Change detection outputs
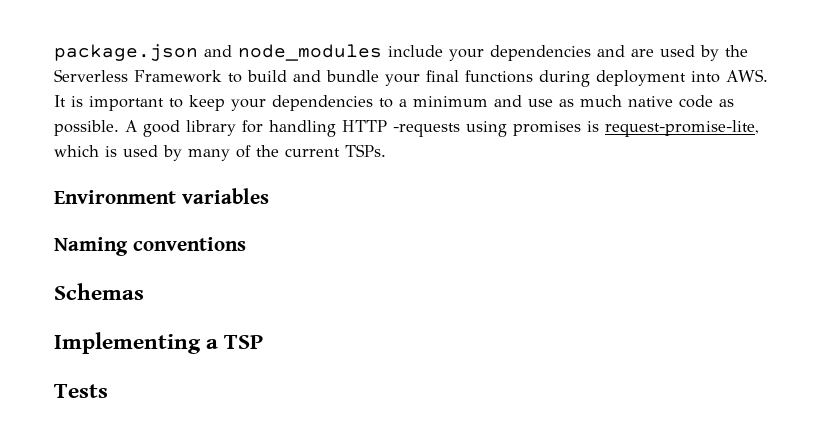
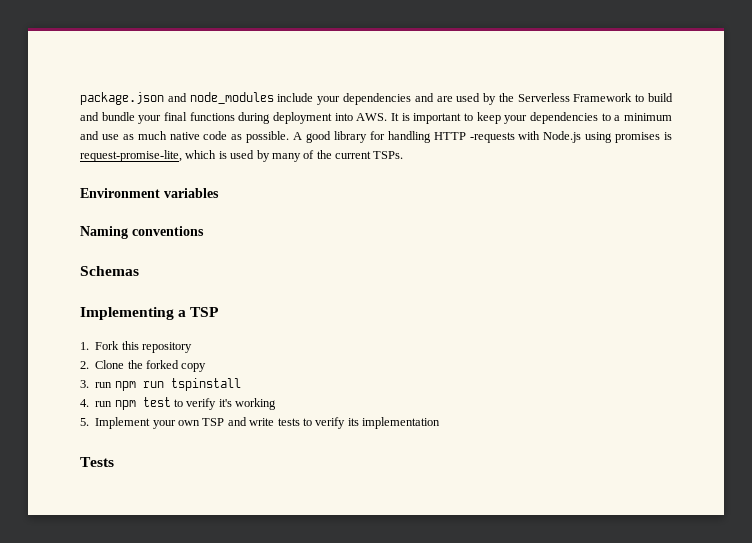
- A good library for handling HTTP -requests using promises is request-promise-lite, which is used by many of the current TSPs.
+ A good library for handling HTTP -requests with Node.js using promises is request-promise-lite, which is used by many of the current TSPs.
+ 1. Fork this repository
+ 2. Clone the forked copy
+ 3. run npm run tspinstall
+ 4. run npm test to verify it's working
+ 5. Implement your own TSP and write tests to verify its implementation

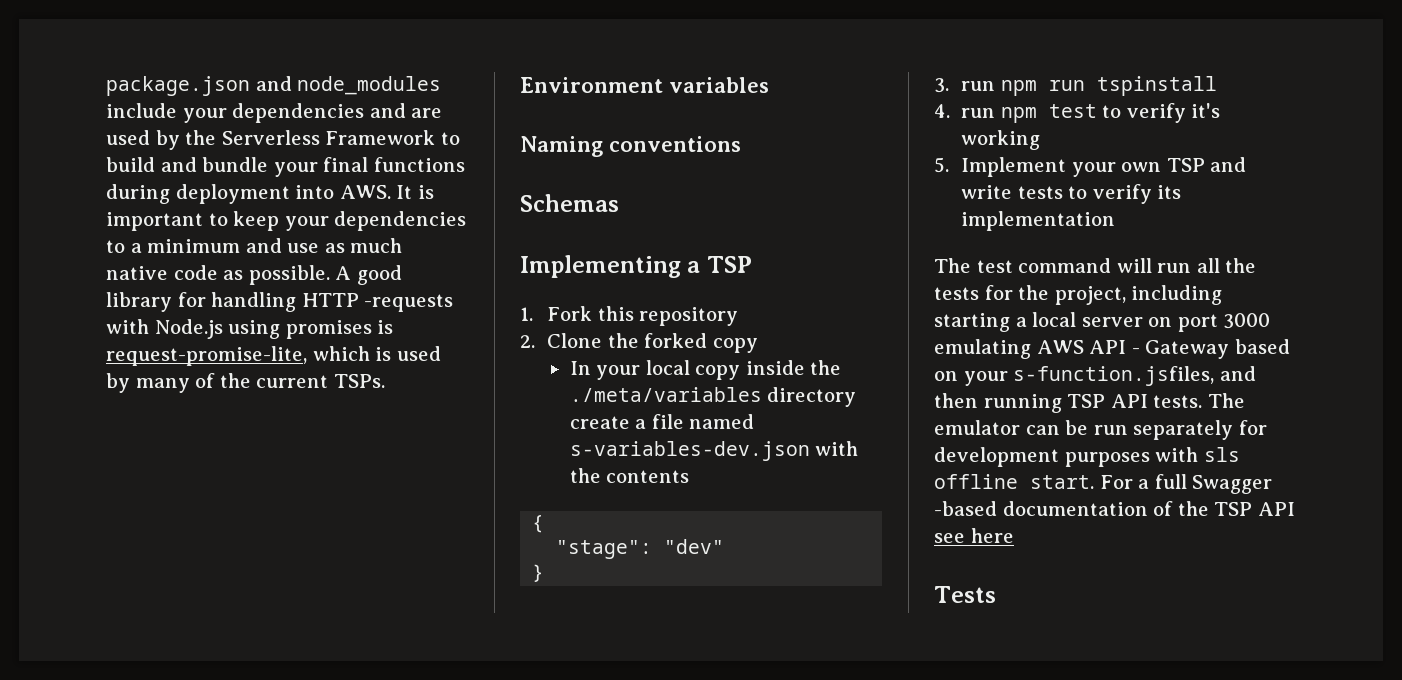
+ In your local copy inside the ./meta/variables directory create a file named s-variables-dev.json with the contents
+ {
+ "stage": "dev"
+ }
+ The test command will run all the tests for the project, including starting a local server on port 3000 emulating AWS API - Gateway based on your s-function.jsfiles, and then running TSP API tests. The emulator can be run separately for development purposes with sls offline start. For a full Swagger -based documentation of the TSP API see here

> **DIRECTIONS FOR THIS TASK**:
Give an exact copy of the line containing "verify it's working" and every line after it through the end of the entries. Pictures are to be dropped.

> **ANSWER FOR THIS EXERCISE**:
+ 4. run npm test to verify it's working
+ 5. Implement your own TSP and write tests to verify its implementation

+ In your local copy inside the ./meta/variables directory create a file named s-variables-dev.json with the contents
+ {
+ "stage": "dev"
+ }
+ The test command will run all the tests for the project, including starting a local server on port 3000 emulating AWS API - Gateway based on your s-function.jsfiles, and then running TSP API tests. The emulator can be run separately for development purposes with sls offline start. For a full Swagger -based documentation of the TSP API see here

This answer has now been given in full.